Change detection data
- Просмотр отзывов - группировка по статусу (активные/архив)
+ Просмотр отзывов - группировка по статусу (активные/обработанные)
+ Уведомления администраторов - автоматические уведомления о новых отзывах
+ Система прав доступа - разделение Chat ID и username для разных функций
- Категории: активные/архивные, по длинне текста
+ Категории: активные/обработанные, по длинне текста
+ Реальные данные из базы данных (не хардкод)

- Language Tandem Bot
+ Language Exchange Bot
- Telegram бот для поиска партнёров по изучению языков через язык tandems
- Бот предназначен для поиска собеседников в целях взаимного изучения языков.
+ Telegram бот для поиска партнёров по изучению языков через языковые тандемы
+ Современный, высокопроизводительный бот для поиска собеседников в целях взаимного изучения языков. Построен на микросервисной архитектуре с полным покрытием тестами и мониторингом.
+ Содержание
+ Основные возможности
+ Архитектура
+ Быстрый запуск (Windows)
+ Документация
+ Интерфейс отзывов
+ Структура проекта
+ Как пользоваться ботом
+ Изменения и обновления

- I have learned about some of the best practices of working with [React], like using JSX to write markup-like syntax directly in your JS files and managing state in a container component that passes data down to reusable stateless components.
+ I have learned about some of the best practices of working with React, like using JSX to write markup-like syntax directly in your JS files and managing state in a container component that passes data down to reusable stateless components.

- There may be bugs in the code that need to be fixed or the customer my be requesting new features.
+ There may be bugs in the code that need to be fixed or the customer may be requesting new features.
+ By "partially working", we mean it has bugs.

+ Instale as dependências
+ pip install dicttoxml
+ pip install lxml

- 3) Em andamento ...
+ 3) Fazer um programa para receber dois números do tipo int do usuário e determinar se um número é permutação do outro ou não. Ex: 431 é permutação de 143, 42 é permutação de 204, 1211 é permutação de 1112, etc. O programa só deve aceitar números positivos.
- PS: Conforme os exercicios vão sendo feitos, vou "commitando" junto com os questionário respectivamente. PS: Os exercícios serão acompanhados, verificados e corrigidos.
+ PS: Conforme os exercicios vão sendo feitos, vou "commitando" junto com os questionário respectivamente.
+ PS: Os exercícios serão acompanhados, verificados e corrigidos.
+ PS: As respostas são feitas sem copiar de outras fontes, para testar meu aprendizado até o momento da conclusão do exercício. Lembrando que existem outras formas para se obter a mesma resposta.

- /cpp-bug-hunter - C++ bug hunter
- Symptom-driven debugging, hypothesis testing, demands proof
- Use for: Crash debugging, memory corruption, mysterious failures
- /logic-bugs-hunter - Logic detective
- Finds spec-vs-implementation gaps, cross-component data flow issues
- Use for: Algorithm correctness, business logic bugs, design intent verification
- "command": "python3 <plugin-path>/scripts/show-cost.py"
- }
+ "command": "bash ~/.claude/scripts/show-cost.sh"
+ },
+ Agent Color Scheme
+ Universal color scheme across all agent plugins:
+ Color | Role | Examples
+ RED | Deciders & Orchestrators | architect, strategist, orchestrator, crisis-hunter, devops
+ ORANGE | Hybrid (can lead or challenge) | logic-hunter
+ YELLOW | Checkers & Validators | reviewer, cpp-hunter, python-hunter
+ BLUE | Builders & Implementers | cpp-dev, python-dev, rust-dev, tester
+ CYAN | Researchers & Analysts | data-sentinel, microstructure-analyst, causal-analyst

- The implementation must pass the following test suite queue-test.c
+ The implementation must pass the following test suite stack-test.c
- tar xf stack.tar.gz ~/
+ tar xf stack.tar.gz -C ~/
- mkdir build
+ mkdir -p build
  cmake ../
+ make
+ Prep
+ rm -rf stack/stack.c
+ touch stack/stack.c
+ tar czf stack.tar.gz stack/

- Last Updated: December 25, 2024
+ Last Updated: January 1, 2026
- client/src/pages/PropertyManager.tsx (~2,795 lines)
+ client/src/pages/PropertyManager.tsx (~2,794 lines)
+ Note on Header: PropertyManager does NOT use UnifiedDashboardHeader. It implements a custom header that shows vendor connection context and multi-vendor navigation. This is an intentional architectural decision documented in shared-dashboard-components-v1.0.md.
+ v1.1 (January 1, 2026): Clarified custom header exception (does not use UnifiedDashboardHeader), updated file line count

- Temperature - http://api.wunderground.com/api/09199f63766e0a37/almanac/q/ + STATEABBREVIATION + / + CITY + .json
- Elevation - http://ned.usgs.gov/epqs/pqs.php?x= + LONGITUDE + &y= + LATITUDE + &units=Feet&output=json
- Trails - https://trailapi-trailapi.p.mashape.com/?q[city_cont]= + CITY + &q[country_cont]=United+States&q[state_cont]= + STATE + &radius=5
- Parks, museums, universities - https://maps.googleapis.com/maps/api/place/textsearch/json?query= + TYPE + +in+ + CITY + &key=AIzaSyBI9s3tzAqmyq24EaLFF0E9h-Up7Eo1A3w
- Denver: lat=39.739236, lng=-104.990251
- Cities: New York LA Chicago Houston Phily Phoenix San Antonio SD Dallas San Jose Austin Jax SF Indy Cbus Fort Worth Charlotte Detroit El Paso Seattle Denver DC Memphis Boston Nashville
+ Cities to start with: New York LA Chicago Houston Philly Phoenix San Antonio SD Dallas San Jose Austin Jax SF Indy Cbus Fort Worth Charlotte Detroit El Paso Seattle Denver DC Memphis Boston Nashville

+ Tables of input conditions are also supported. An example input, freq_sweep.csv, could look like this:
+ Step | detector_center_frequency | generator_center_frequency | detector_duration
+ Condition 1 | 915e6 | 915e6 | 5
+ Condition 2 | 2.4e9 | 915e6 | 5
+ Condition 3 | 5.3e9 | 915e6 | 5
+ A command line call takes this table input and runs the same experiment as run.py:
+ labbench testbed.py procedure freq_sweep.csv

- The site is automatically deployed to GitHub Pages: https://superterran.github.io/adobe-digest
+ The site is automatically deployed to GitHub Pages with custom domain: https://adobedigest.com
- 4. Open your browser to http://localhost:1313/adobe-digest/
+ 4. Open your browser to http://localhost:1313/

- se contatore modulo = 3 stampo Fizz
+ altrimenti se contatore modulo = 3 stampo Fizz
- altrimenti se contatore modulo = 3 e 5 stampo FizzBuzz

Your objective
Copy the lines of the data above exactly as written, beginning with the line containing "Tables of input" and ending with the line containing "- 4. Open your", and leave out all other lines.

Exercise solution
+ Tables of input conditions are also supported. An example input, freq_sweep.csv, could look like this:
+ Step | detector_center_frequency | generator_center_frequency | detector_duration
+ Condition 1 | 915e6 | 915e6 | 5
+ Condition 2 | 2.4e9 | 915e6 | 5
+ Condition 3 | 5.3e9 | 915e6 | 5
+ A command line call takes this table input and runs the same experiment as run.py:
+ labbench testbed.py procedure freq_sweep.csv

- The site is automatically deployed to GitHub Pages: https://superterran.github.io/adobe-digest
+ The site is automatically deployed to GitHub Pages with custom domain: https://adobedigest.com
- 4. Open your browser to http://localhost:1313/adobe-digest/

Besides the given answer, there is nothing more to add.